5. Laughing at your own jokes/mistakes/mess ups/drunken mistakes/stumbles/etc. in order to make it seem like your coooool with whatever in order to prevent people from further torturing (aka making fun of) you. It totally works...sometimes.

6. Eating food at 3AM does not make it breakfast because it's in the AM. It makes you a fatty unless you're in college than you're just taking a "study break" to fuel your brain. YEAAAHH!

7. The excitement of getting something brand spanking new and babying the crap out of it! The moment you drop it &or scratch it for the first time, the moment of ":O" and "AWWW SHIT! NOOOOOO!" and proceeding to treat it like crap because it's not "new/perfect" anymore. Wow, this could totally go for relationships as well, and painting your nails.

8. Saying that you "want to sleep forever!" Stop it.

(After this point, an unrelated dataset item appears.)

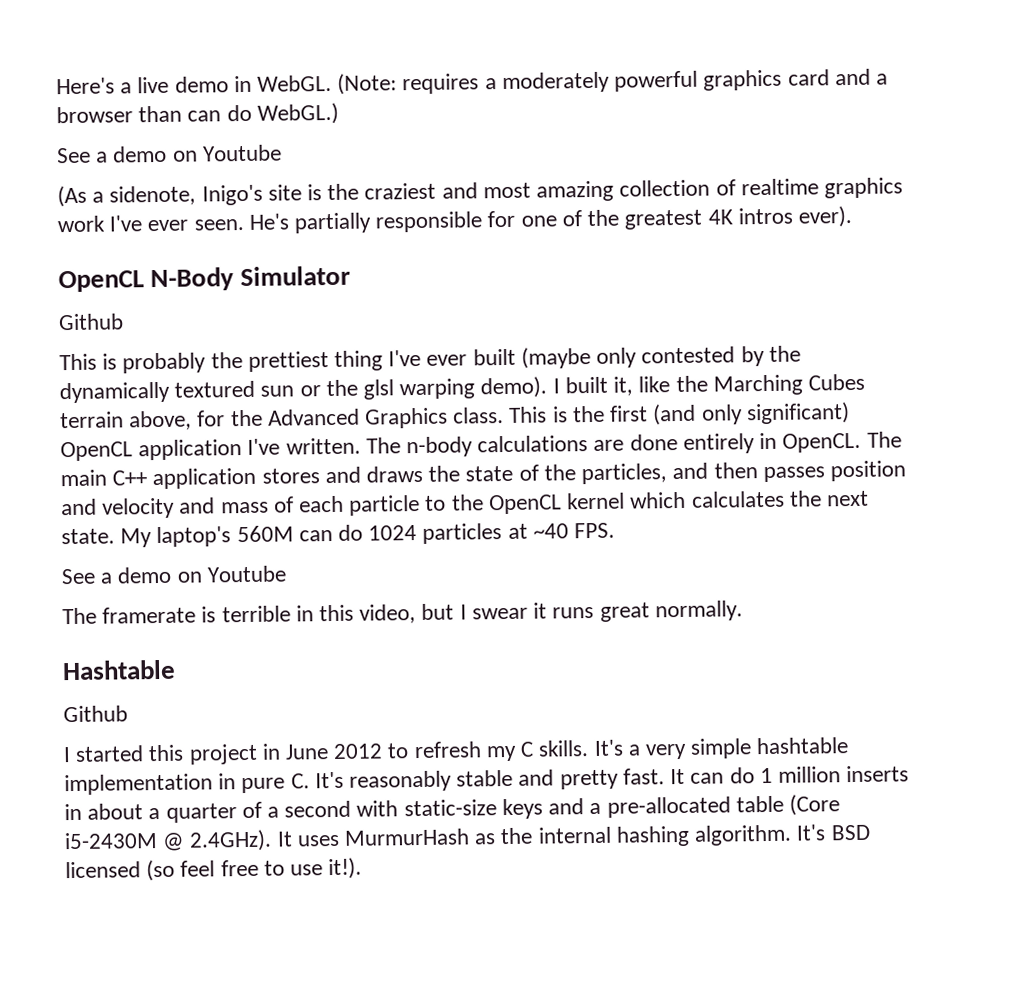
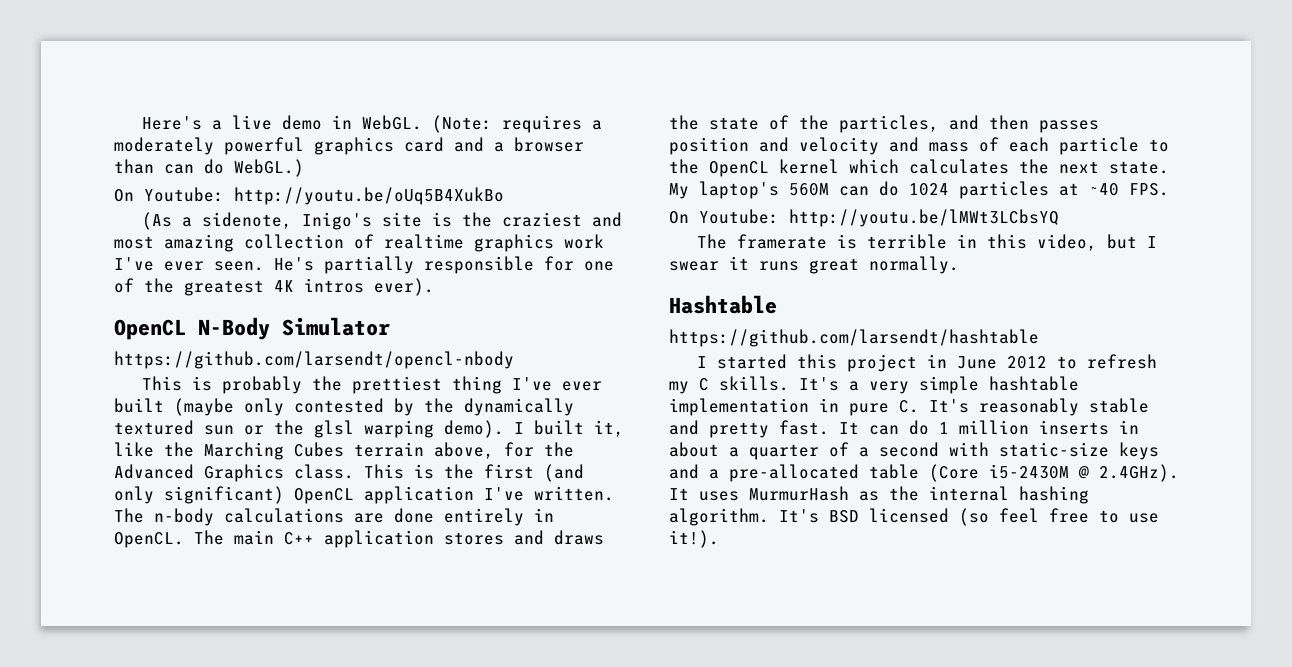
[56,144,282,164] See a demo on Youtube -> [114,187,504,205] On Youtube: http://youtu.be/oUq5B4XukBo
[58,313,124,331] Github -> [114,351,514,369] https://github.com/larsendt/opencl-nbody
[61,565,287,585] See a demo on Youtube -> [669,209,1059,227] On Youtube: http://youtu.be/lMWt3LCbsYQ
[63,705,128,723] Github -> [669,329,1039,347] https://github.com/larsendt/hashtable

That is called "DEATH."

9. Putting something down for a milisecond and immediately lose it. WHAADAAEFF, it's like they grow flippin' invisible legs and scadaddle away!
10. Having a stuffed animal in college is not creepy/weird/awkward/odd. It's nice, soft, pretty and snuggly, it also shows that you're down to cuddle. Unless you're a boy. Or you have 30 of them all lined up across your bed. In order of size. By color. And all have names and personalities. Then it's FREAKY AS SHIZZ! RUN RUN RUN AS FAST AS YOU CAN!